Mais nous ne cherchons pas à simplement censurer des idées qui ne nous plairaient pas. Nous cherchons à ré-affirmer nos droits démocratiques de contestation, de manifestation, et de liberté d’expression, dans un contexte de répression massive. L’invitation de Nora Bussigny, le cycle de conférences « Sciences & Société », et toute l’activité politique de Eric Muraille tendent au contraire à censurer, réprimer, et finalement bâillonner tout ce qui ne leur plait pas. Pourpréserver la santé du débat libre et scientifique, il est donc nécessaire d’établir des gestes barrières comme le cordon sanitaire.

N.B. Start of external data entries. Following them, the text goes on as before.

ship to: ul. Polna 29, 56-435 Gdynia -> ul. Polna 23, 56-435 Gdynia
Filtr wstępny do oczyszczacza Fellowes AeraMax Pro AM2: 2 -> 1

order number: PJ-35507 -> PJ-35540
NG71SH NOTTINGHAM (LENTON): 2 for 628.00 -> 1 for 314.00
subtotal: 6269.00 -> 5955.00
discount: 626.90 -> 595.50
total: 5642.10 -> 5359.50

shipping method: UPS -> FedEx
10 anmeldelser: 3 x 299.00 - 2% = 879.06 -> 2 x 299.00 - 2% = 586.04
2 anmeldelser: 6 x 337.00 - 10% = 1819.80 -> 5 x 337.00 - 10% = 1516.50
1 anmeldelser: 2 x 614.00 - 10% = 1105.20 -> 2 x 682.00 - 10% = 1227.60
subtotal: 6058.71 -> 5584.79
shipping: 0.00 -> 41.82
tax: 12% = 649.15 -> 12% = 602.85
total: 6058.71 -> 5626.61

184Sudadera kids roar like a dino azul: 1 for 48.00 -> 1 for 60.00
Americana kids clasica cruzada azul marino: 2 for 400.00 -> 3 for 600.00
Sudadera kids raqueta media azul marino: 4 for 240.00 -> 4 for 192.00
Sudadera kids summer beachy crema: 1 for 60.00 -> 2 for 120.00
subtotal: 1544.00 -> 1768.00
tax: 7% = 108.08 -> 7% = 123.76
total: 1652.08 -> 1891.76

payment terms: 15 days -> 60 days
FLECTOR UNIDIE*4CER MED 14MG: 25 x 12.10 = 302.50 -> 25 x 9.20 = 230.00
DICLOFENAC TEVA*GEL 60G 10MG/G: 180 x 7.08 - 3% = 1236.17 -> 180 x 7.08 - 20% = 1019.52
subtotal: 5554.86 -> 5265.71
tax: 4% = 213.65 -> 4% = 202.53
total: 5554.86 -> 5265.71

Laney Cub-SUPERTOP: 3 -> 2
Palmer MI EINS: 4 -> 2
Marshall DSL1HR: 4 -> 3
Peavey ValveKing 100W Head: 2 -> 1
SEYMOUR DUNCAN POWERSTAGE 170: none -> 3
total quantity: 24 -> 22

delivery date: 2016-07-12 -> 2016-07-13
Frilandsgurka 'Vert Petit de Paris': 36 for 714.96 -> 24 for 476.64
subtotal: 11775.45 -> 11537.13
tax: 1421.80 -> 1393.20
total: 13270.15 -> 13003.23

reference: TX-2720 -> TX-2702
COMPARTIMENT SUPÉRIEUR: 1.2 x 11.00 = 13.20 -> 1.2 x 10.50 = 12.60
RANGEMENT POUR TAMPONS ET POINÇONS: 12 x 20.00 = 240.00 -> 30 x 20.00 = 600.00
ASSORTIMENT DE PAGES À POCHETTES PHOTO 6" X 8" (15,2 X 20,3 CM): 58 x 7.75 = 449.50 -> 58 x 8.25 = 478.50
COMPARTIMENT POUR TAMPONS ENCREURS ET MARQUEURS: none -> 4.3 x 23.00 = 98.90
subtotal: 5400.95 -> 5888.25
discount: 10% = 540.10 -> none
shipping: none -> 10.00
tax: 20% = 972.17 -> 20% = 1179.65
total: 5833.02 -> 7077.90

Un biologiste qui se respecte devrait comprendre cela.

Que cela lui plaise ou non, beaucoup de cercles se sont concertés pour rédiger le communiqué et organiser la mobilisation. La démocratie se construit par la discussion collective, c’est une manière d’assumer notre droit à la parole et de nous mettre d’accord sur ce qui relève du débat et de la science, et ce qui les menace. C’est l’application réelle du principe de Libre Examen.

Alors même que les institutions universitaires, médiatiques, politiques passent leur temps à communiquer et afficher des slogans vagues (voir la campagne « ici » de l’ULB…) nous les faisons vivre concrètement. Et c’est bien cela qui est insupportable pour les réactionnaires qui veulent faire taire.